Bolu'da son yıllarda işsizliğin ve yoksulluğun arttığını söyleyen CHP Bolu Milletvekili Tanju Özcan, Bolu, baktığınızda, Ankara ve İstanbul gibi 2 büyük ilimizin, metropolümüzün tam ortasında yer alıyor ama böyle bir ilin nüfusu artmıyor; hatta azaldığı dönemler de oldu. Son nüfus sayımına göre de bin kadara bütün ilin nüfusu arttı. Burada bir anormallik var. Bunun temel sebebi, bu nüfusun artmamasının temel sebebi, Bolu'daki işsizlik. İşsizliğin temel sebebi de, Bolu'nun herhangi bir ciddi konuda teşvik alamamasıyla alakalı” dedi.

“YATIRIMCI ABANT GÖLÜ'NE TERSANE Mİ YAPACAK?”

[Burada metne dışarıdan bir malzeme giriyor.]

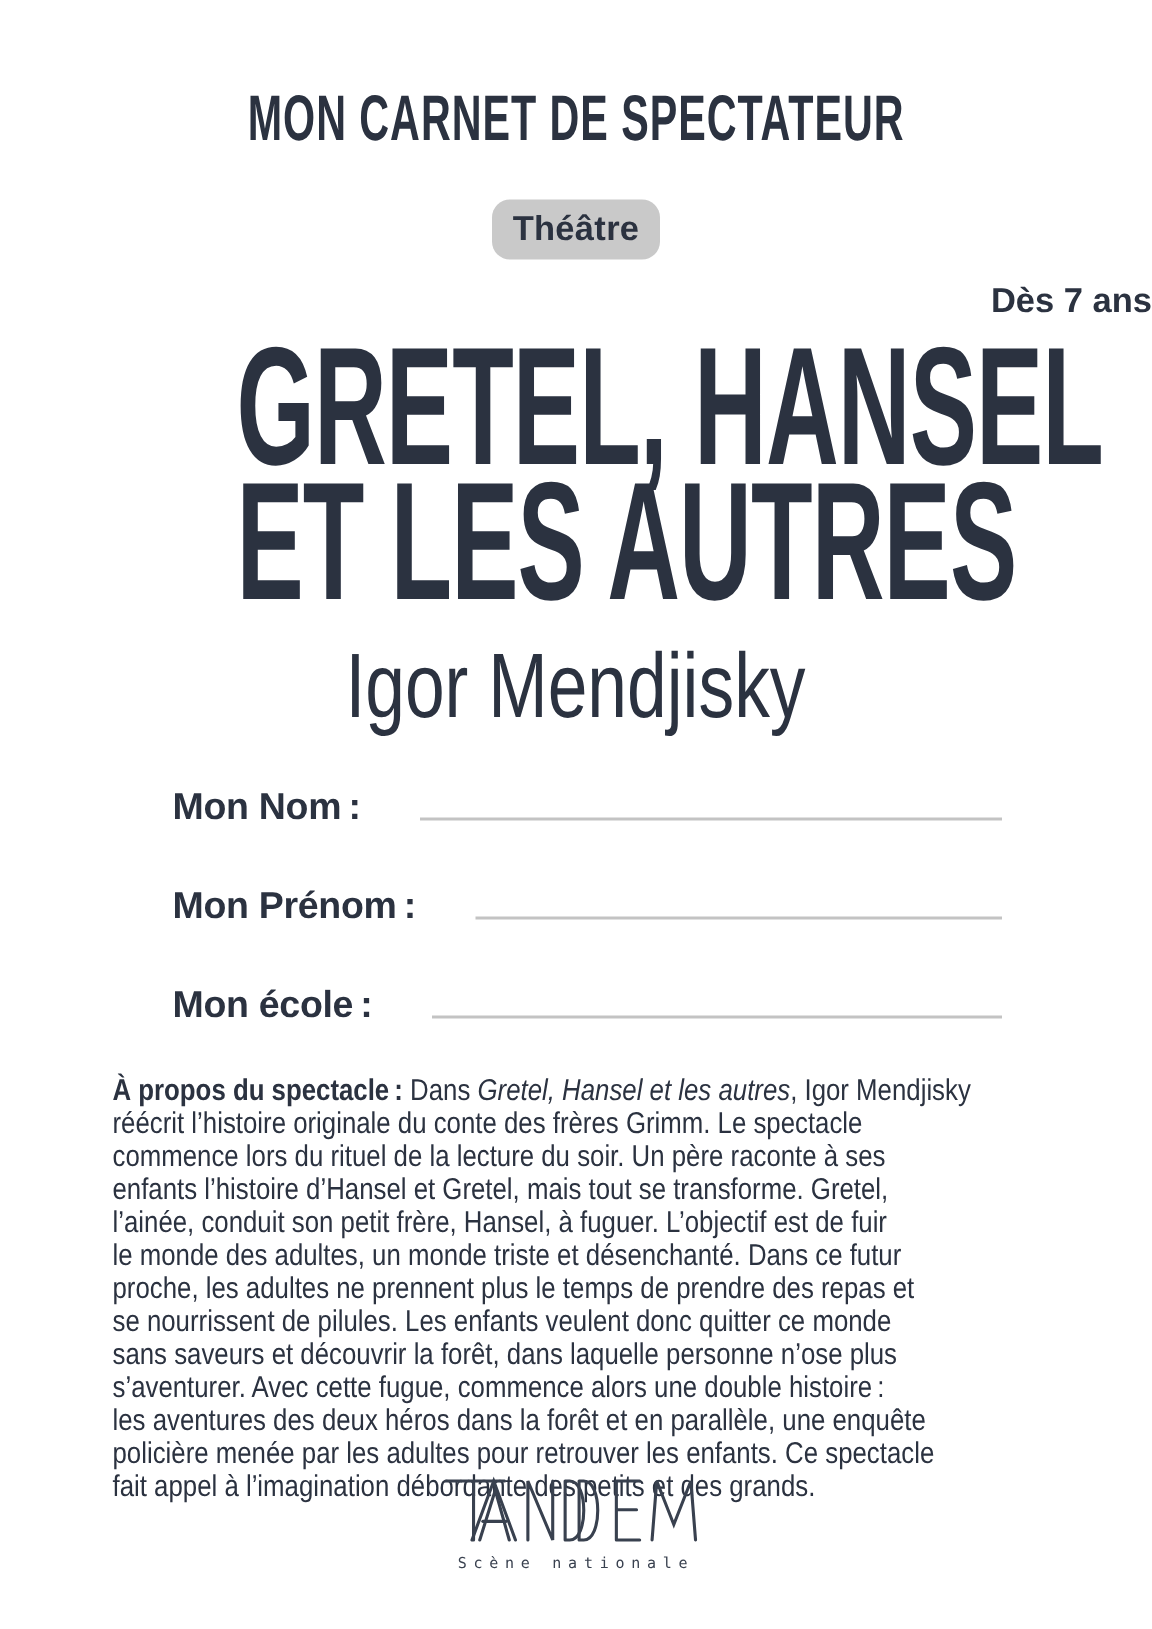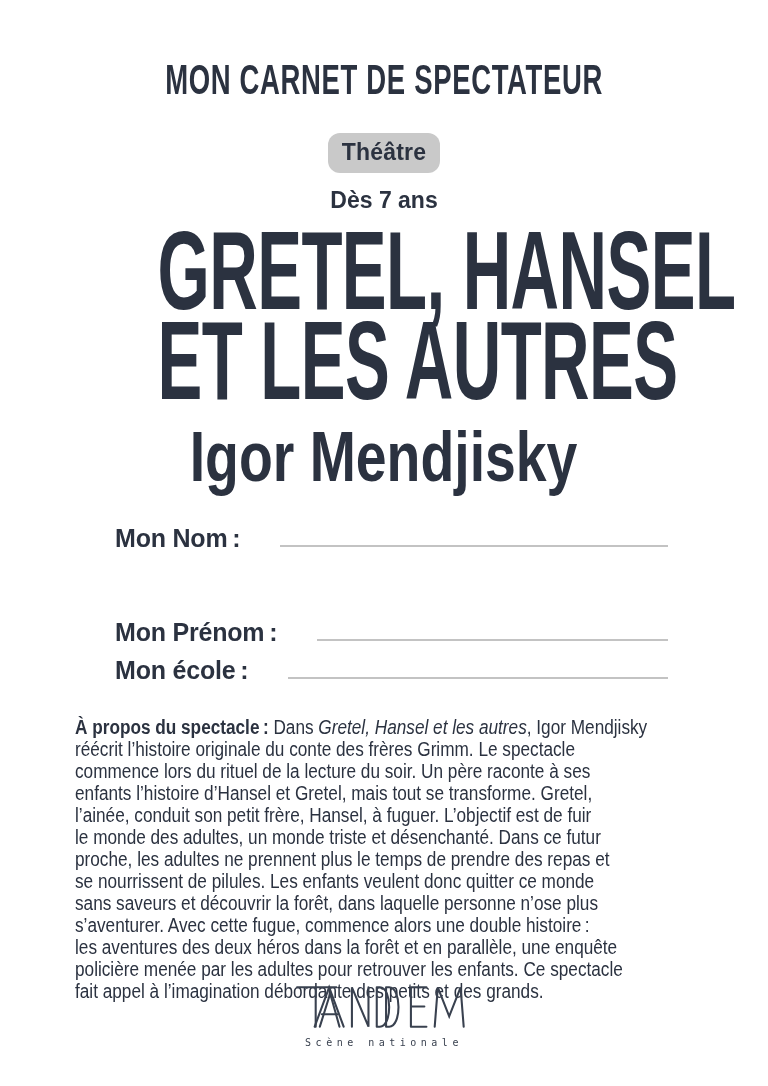--- a/index.html
+++ b/index.html
@@ -32,7 +32,7 @@
   }
 
   
-  .age { top: 187px; font-size: 23px; font-weight: bold; }
+  .age { top: 187px; font-size: 23px; font-weight: bold; text-align: right; }
 
   
   .show-title { top: 222px; font-weight: bold; font-size: 112px; line-height: 90px; margin: 4px; }

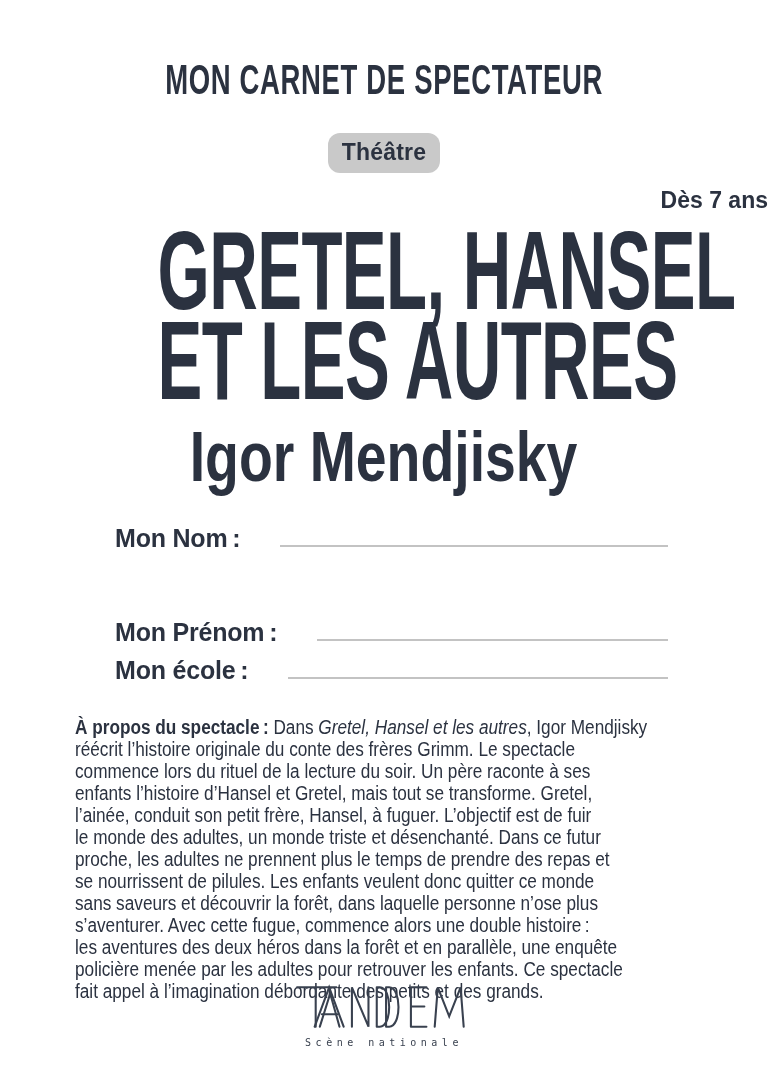--- a/index.html
+++ b/index.html
@@ -39,7 +39,7 @@
   .show-title .line { display: block; transform: scaleX(0.60); white-space: nowrap; letter-spacing: -1px; }
 
   
-  .author { top: 426px; font-size: 71px; font-weight: bold; line-height: 62px; }
+  .author { top: 426px; font-size: 61px; font-weight: normal; line-height: 62px; }
   .author .condense { display: inline-block; transform: scaleX(0.78); white-space: nowrap; }
 
   

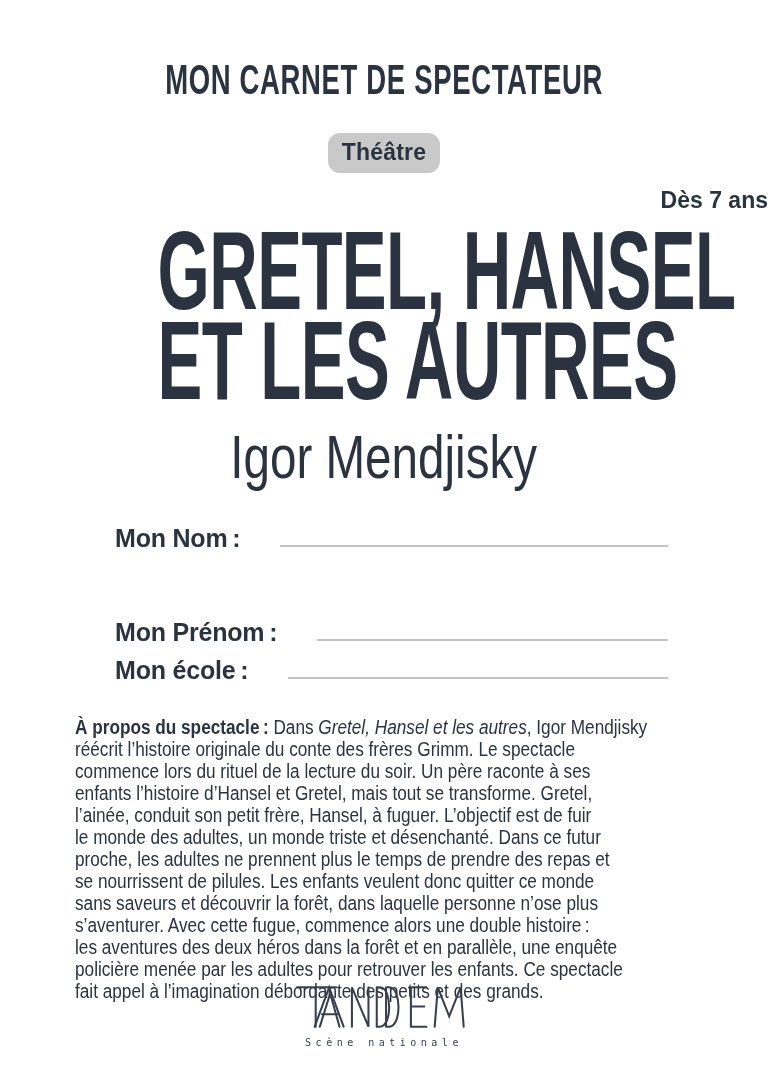--- a/index.html
+++ b/index.html
@@ -67,7 +67,7 @@
     border-bottom: 2px solid #c3c3c3;
   }
   .row-nom    { top: 516px; }
-  .row-prenom { top: 582px; margin-top: 28px; }
+  .row-prenom { top: 582px; }
   .row-ecole  { top: 648px; }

Bolu'ya verilen teşvikin, gemi yapımı ve tersane hizmetleri ile ilgili olduğunu söyleyen Özcan, Bakın, bize "teşvik" deyince sadece ucundan, azıcık gösteriyorlar, "Bakın bu, teşvik." diyorlar, "Bununla yetinin." diyorlar. Biz "'Teşvik' deyince 2004 yılında Düzce'nin aldığı sanayi teşviki gibi teşvik istiyoruz. O olmazsa bize sektörel bazda teşvik verin. Mesela, beyaz et üretiminin merkezi konumundayız, adam gibi bir teşvik verin bu konuda." dedik. "Ucundan bize teşvik diye bir şey göstermeyin." dedik, bunu istedik. "Orman endüstrisi konusunda bize teşvik verin. Gerede'mize deri sanayisi konusunda ciddi anlamda bir teşvik verin." dedik ama bunların hiçbiri gerçekleşmedi. Siz bize bir teşvik verdiniz bu dönemden önce, hâlâ bu teşvik de geçerli. Bolu deniz kıyısında bir yer mi? Bolu'nun denize kıyısı var mı il olarak? Ben bu sorunun cevabını merak ediyorum. Bolu'da liman ve gemi yapımı konusunda teşvik var. Liman hizmetleri ve gemi yapımı konusunda Bolu'da teşvik var arkadaşlar. Ya, söyler misiniz, dalga geçer gibi bu teşvikle ilgili düzenleme hâlâ yürürlükte, böyle bir şey olabilir mi? Bolu'da gemi yapımı ve liman hizmetleri konusunda yatırım yapmak isteyen bir iş adamı Abant Gölü'ne tersane mi yapacak? Böyle bir anlayış olabilir mi? Ben, bunu sürekli olarak tekrarlamaya da devam edeceğim” diye konuştu.

YARDIM MİKTARI ARTTI”

Yardım miktarındaki artışın yoksulluktaki artışa denk geldiğini savunan Tanju Özcan, Bolu'nun bir temel sorunu da maalesef yoksulluğun hızlı bir şekilde artıyor oluşu. Bize diyorlar ki iş teşvike gelince: "Siz Türkiye'nin en zengin şehirlerinden bir tanesisiniz kişi başına düşen gelir itibarıyla." Ama baktığınızda, yoksul sayımız hızlı bir şekilde artmış. Bunu nereden mi çıkarıyorum? Bakın, Bolu Milletvekilimiz Sayın Ali Ercoşkun, burada bir konuşma yaptı benim bir konuşmama cevap verirken, dedi ki: "Hamdolsun, Bolu'da, biz geldiğimizde 350 bin lira yoksullara yardım yapılıyordu, şimdi, çok şükür, yaptığımız yardım 10,5 milyon lirayı buldu." Yani eski parayla 10,5 trilyonu bulmuş. Ben de dedim ki: "Keşke Ali Bey şunu söylemiş olsaydı: 'Bizim geldiğimizde Bolu'da 10 bin işsiz vardı, hamdolsun, biz, bu işsiz sayısını yaptığımız yatırımlarla 2 bine düşürdük." Siz dalga geçer gibi buradan diyorsunuz ki: Bolu'da yoksulluk artmış, Bolu'da yardıma ihtiyacı olan insan sayısı artmış, biz de bakın, Bolu'da yardımı şu kadar kat artırmışız. Böyle bir anlayış olabilir mi?” dedi.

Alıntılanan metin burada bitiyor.